The W3C's Miller devoted much of his keynote address — titled "The Semantic Web is Here" — to existing examples of Semantic Web technologies being developed or rolled out by major companies.

Nokia, for example, maintains long-standing Semantic Web activity of its own and has made its Semantic Web toolkit, known as Wilbur, available on the SourceForge.net open source development site.

Miller hailed the way Nokia has used Semantic Web specifications, particularly RDF, in its Series 60 phones and in its developers' forum. In one of Miller's examples, RDF metadata, or data about data, lets phones communicate to Web sites about how much bandwidth they have. In another, RDF lets Nokia automatically serve pages individually tailored for developers of particular applications for certain phones.

Miller also cited other examples: HP's use of Semantic Web technologies in its work building an online education resource for the government of Singapore; the IBM Internet Technology Group's development of Semantic Web applications, especially those in the life sciences; Adobe's addition of RDF-based XMP (Extensible Metadata Platform) in its Creative Suite, which Adobe says sits on more than 700,000 computers; and Oracle's inclusion of the RDF Network Data Model in its Oracle Database 10.2, due out later in the year.

Also during his keynote, Miller laid out plans to spread the Semantic Web religion. He said he plans to ask the W3C membership to endorse a working group devoted to Semantic Web education and communication, and he also plans a Semantic Web symposium for CTOs and CIOs June 22-24 at a yet-to-be-determined West Coast location.

After years of being called artificial-intelligence throwbacks with their heads in the clouds, Semantic Web backers point to these real-world implementations with evident satisfaction.

"The Semantic Web is starting to take off now," Berners-Lee said. "It is not yet so developed that [implementers] keep bumping into people doing related things yet — we are not yet really seeing the benefit of application areas being connected together in unexpected ways.

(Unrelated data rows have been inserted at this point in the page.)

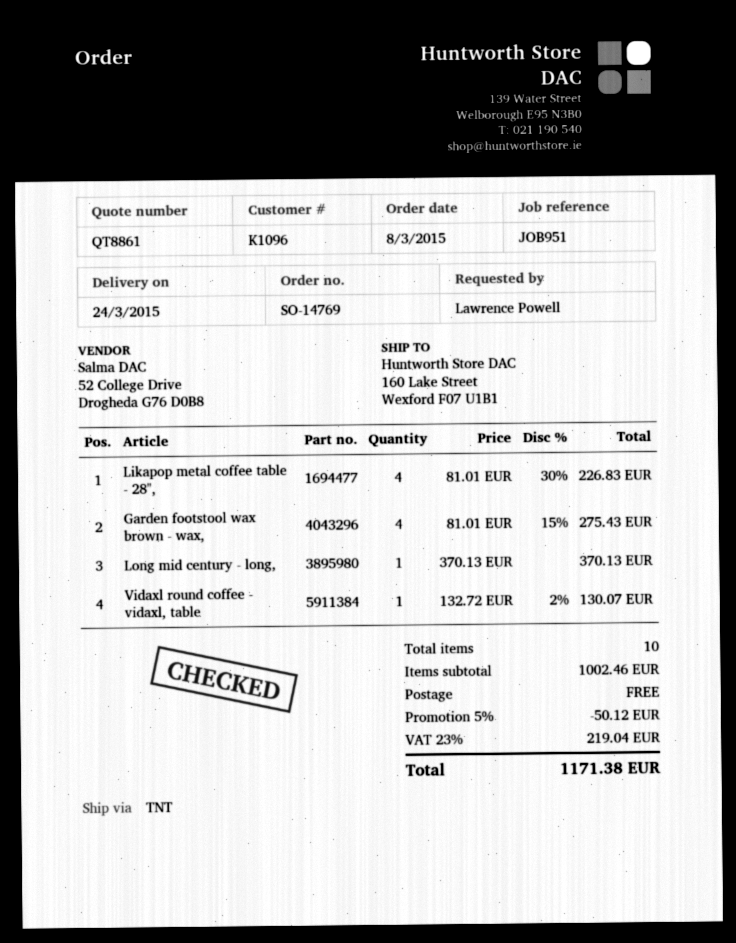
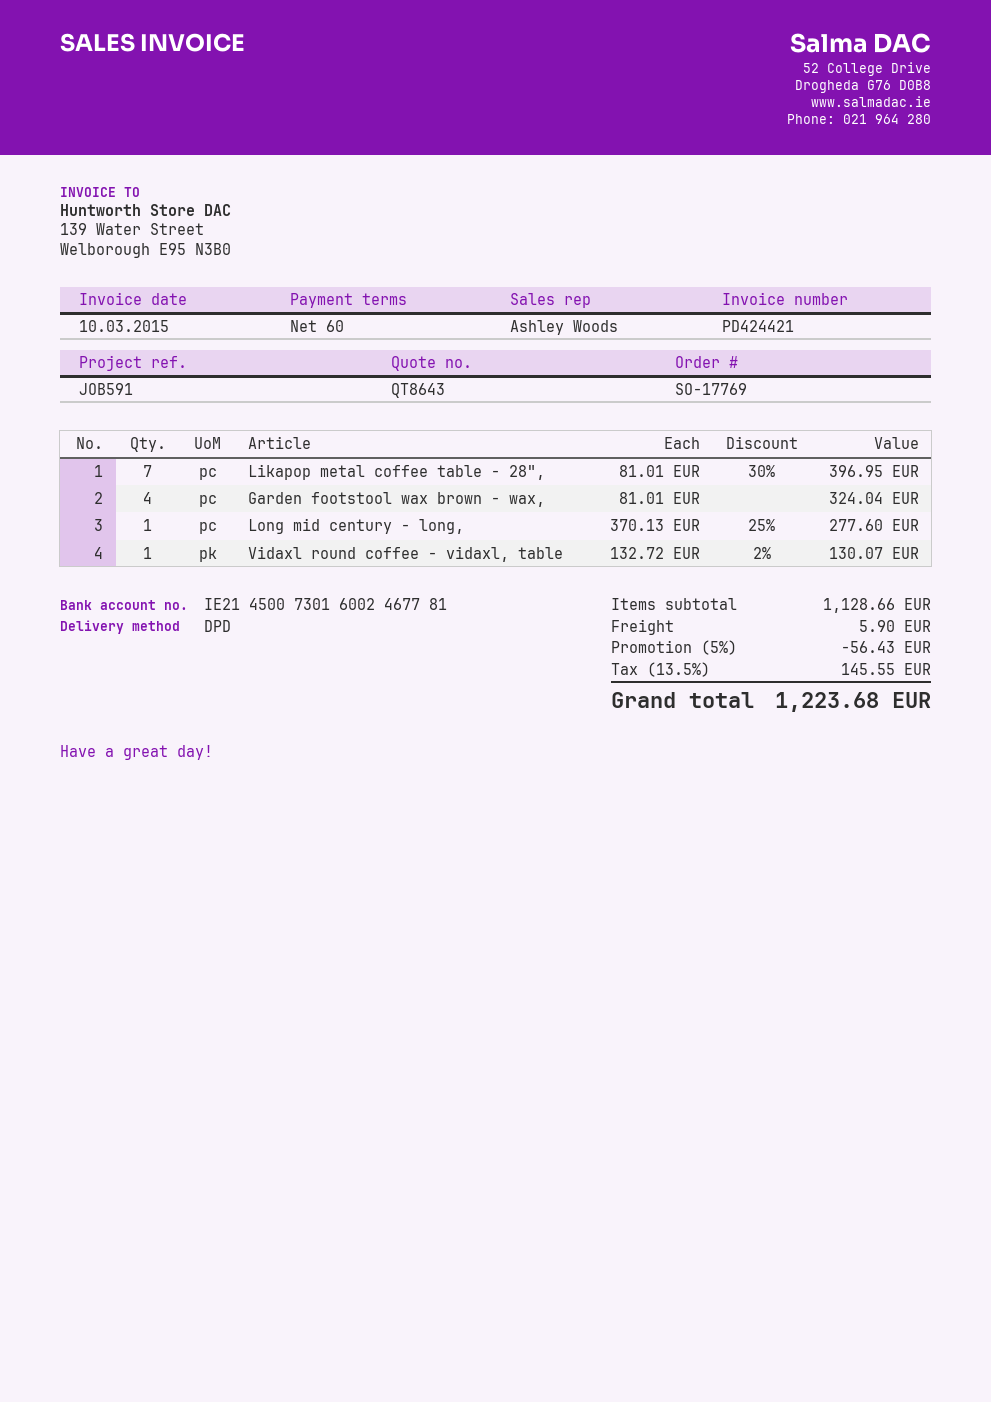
quote number: QT8861 -> QT8643
order number: SO-14769 -> SO-17769
reference: JOB951 -> JOB591
shipping method: TNT -> DPD
Likapop metal coffee table - 28",: 4 x 81.01 - 30% = 226.83 -> 7 x 81.01 - 30% = 396.95
Garden footstool wax brown - wax,: 4 x 81.01 - 15% = 275.43 -> 4 x 81.01 = 324.04
Long mid century - long,: 1 x 370.13 = 370.13 -> 1 x 370.13 - 25% = 277.60
subtotal: 1002.46 -> 1128.66
discount: 5% = 50.12 -> 5% = 56.43
shipping: 0.00 -> 5.90
tax: 23% = 219.04 -> 13.5% = 145.55
total: 1171.38 -> 1223.68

But in certain areas, the critical mass has been passed. At the recent Semantic Web and life sciences workshop... there was serious excitement about the opportunities in integrating across life science disciplines, like genomics, proteomics, clinical trial and epidemiological data and so on."

Talkback

I am working on Securing semantic web services as my thesis topic.
I am wondering if Semantic Web is ever going to be a reality because to me the output its going to achieve is not worth the layers we add to the existing web.

via Facebook 11 March, 2005 21:46
Reply

I'm doing my Competitive Intelligence paper on the internet's role in business's strategies and what the future of the 'net hold in for CI and businesses.

I disagree with the Master student's opinion that the Semantic Web won't be worth it - how can we possibly predict the outcome? All new developments bear some kind of fruit that is used in future developments (and who knows what could be built onto or at least learnt from the Semantic Web?).

No one is going backwards if (or rather, when?) the Semantic Web realizes - it will definitely be worth it; even if not in the next 10 years, it will still change the future into a better one.